Politique belge

La séance d'installation du nouveau parlement wallon a été d'emblée suspendue mardi matin afin d'examiner si des élus tirés au sort pour la commission de vérification des pouvoirs devaient ou non se déporter si le litige concerne leur juridiction, afin de ne pas être juges et parties. Huit réclamations avaient été déposées contre les résultats électoraux dans les circonscriptions de Charleroi (2), Verviers (2), Liège (2), Huy-Waremme (1) et contre l'ensemble du scrutin (1).

A l'invitation de la présidente Véronique Cornet (MR), les deux secrétaires provisoires du parlement, Anne Lambelin (PS) et Ruddy Wargnier (PTB) - les plus jeunes de l'assemblée -, ont tiré au sort les sept députés appelés à siéger dans la commission de vérification des pouvoirs.

Le sort a désigné les MR Véronique Durenne, François Bellot, Cyprien Devillers, Véronique Cornet, le PP André-Pierre Puget, le cdH Maxime Prévot et la PS Latifa Gahouchi.

Etant donné que certains ont été élus dans des circonscriptions visées par des réclamations, Mme Cornet a invité les cinq concernés (les élus Durenne, Devillers, Puget, Gahouchi et elle-même) à se déporter afin de ne pas être juges et parties.

Elle se fonde sur le premier protocole additionnel à la Convention européenne des droits de l'homme et sur l'arrêt Grosaru (2010) de la cour européenne des droits de l'homme, qui n'a toujours pas été traduit en droit belge mais pourrait s'imposer au règlement de l'assemblée selon le principe de hiérarchie des normes.

Mais le cdH et le PS, par la voix de Maxime Prévot et Isabelle Simonis, ont plaidé pour ne pas s'écarter du règlement afin de ne pas créer de l'insécurité juridique.

Willy Borsus (MR) et Stéphane Hazée (Ecolo) ont en revanche défendu la prise en considération de l'arrêt Grosaru, avant que la présidente n'ordonne une suspension de séance.

A la reprise, la présidente a proposé de maintenir le tirage au sort, mais que le parlementaire de la commission qui aurait à connaître d'un dossier concernant sa juridiction se déporte lors de l'examen de ce dossier, sans toutefois devoir s'absenter de la commission.

L'assemblée plénière serait ensuite invitée à voter sur le rapport de la commission, les élus pouvant consulter les réclamations au préalable.

La plénière a été une nouvelle fois suspendue pour permettre à la commission de vérification des pouvoirs de se réunir.

Cet aspect de la procédure est sensible car il pourrait fonder des recours devant les instances internationales sur la validité du scrutin régional du 25 mai dernier.

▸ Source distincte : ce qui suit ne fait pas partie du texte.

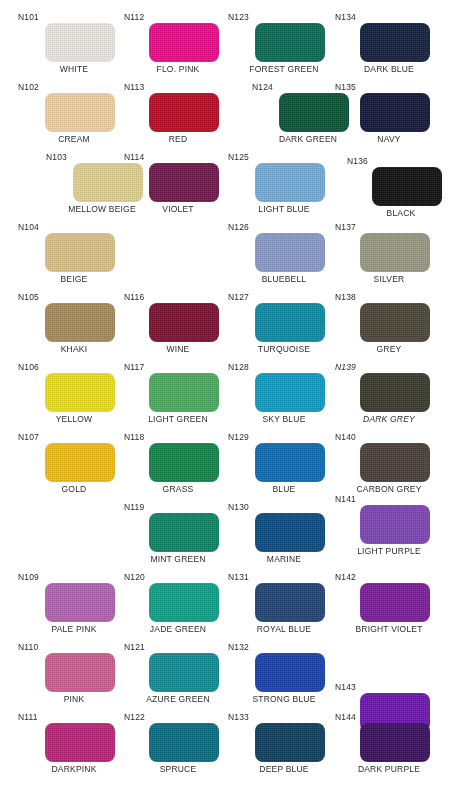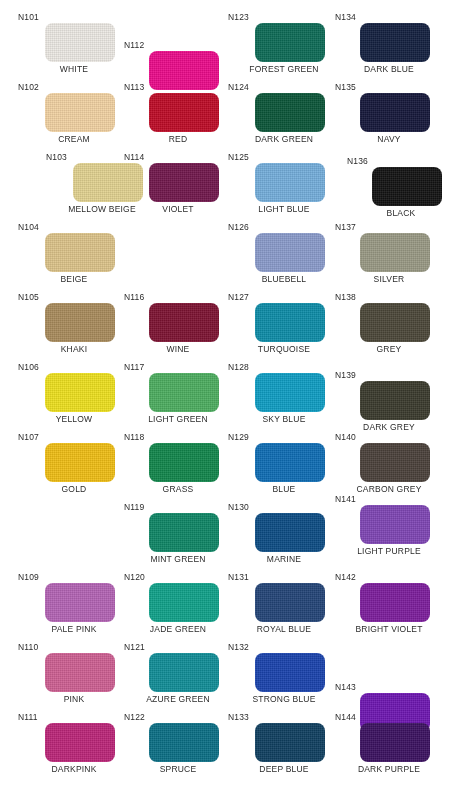--- a/index.html
+++ b/index.html
@@ -123,21 +123,21 @@
         <div class="swatch-chip" style="background-color: rgb(206, 95, 146);"></div>
         <div class="swatch-name">PINK</div>
       </div>
       <div class="swatch-cell" style="top: 712px;">
         <div class="swatch-code">N111</div>
         <div class="swatch-chip" style="background-color: rgb(188, 37, 120);"></div>
         <div class="swatch-name">DARKPINK</div>
       </div>
     </div>
   <div class="column col-1">
-      <div class="swatch-cell" style="top: 12px; margin-top: 28px;">
+      <div class="swatch-cell" style="top: 12px;">
         <div class="swatch-code">N112</div>
         <div class="swatch-chip" style="background-color: rgb(235, 11, 138);"></div>
         <div class="swatch-name">FLO. PINK</div>
       </div>
       <div class="swatch-cell" style="top: 82px;">
         <div class="swatch-code">N113</div>
         <div class="swatch-chip" style="background-color: rgb(190, 11, 38);"></div>
         <div class="swatch-name">RED</div>
       </div>
       <div class="swatch-cell" style="top: 152px;">
@@ -180,21 +180,21 @@
         <div class="swatch-chip" style="background-color: rgb(11, 111, 133);"></div>
         <div class="swatch-name">SPRUCE</div>
       </div>
     </div>
   <div class="column col-2">
       <div class="swatch-cell" style="top: 12px;">
         <div class="swatch-code">N123</div>
         <div class="swatch-chip" style="background-color: rgb(13, 107, 86);"></div>
         <div class="swatch-name">FOREST GREEN</div>
       </div>
-      <div class="swatch-cell" style="top: 82px;">
+      <div class="swatch-cell" style="top: 82px; margin-left: 24px;">
         <div class="swatch-code">N124</div>
         <div class="swatch-chip" style="background-color: rgb(11, 85, 56);"></div>
         <div class="swatch-name">DARK GREEN</div>
       </div>
       <div class="swatch-cell" style="top: 152px;">
         <div class="swatch-code">N125</div>
         <div class="swatch-chip" style="background-color: rgb(116, 174, 219);"></div>
         <div class="swatch-name">LIGHT BLUE</div>
       </div>
       <div class="swatch-cell" style="top: 222px;">
@@ -257,21 +257,21 @@
       <div class="swatch-cell" style="top: 222px;">
         <div class="swatch-code">N137</div>
         <div class="swatch-chip" style="background-color: rgb(153, 153, 132);"></div>
         <div class="swatch-name">SILVER</div>
       </div>
       <div class="swatch-cell" style="top: 292px;">
         <div class="swatch-code">N138</div>
         <div class="swatch-chip" style="background-color: rgb(75, 71, 56);"></div>
         <div class="swatch-name">GREY</div>
       </div>
-      <div class="swatch-cell" style="top: 370px;">
+      <div class="swatch-cell" style="top: 362px; font-style: italic;">
         <div class="swatch-code">N139</div>
         <div class="swatch-chip" style="background-color: rgb(58, 58, 44);"></div>
         <div class="swatch-name">DARK GREY</div>
       </div>
       <div class="swatch-cell" style="top: 432px;">
         <div class="swatch-code">N140</div>
         <div class="swatch-chip" style="background-color: rgb(74, 64, 58);"></div>
         <div class="swatch-name">CARBON GREY</div>
       </div>
       <div class="swatch-cell" style="top: 494px;">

La commission de vérification du parlement wallon entendra les réclamants

La commission de vérification des pouvoirs du parlement wallon entendra à 13 heures et en public les personnes - et/ou leur avocat - qui ont introduit une réclamation contre le scrutin régional du 25 mai dernier, a annoncé le greffe peu avant midi. Huit réclamations avaient été déposées contre les résultats électoraux dans les circonscriptions de Charleroi (2), Verviers (2), Liège (2), Huy-Waremme (1) et contre l'ensemble du scrutin (1), dont certaines par le PTB-Go, le PP et Ecolo.

Plus tôt en matinée, le sort avait désigné les MR Véronique Durenne, François Bellot, Cyprien Devillers, Véronique Cornet, le PP André-Pierre Puget, le cdH Maxime Prévot et la PS Latifa Gahouchi pour composer la commission de vérification des pouvoirs.

Ceux d'entre eux qui ont été élus dans une circonscription visée par un recours devraient se déporter lorsque le cas de leur circonscription sera examiné par la commission, sans toutefois devoir s'absenter physiquement, selon un accord trouvé par les députés en cours de matinée.

Cet aspect de la procédure est sensible car il pourrait fonder des recours juridictionnels sur la validité du scrutin régional du 25 mai dernier, sur base d'un arrêt de 2010 de la Cour européenne des droits de l'homme portant sur la possibilité d'un recours indépendant sur des résultats électoraux.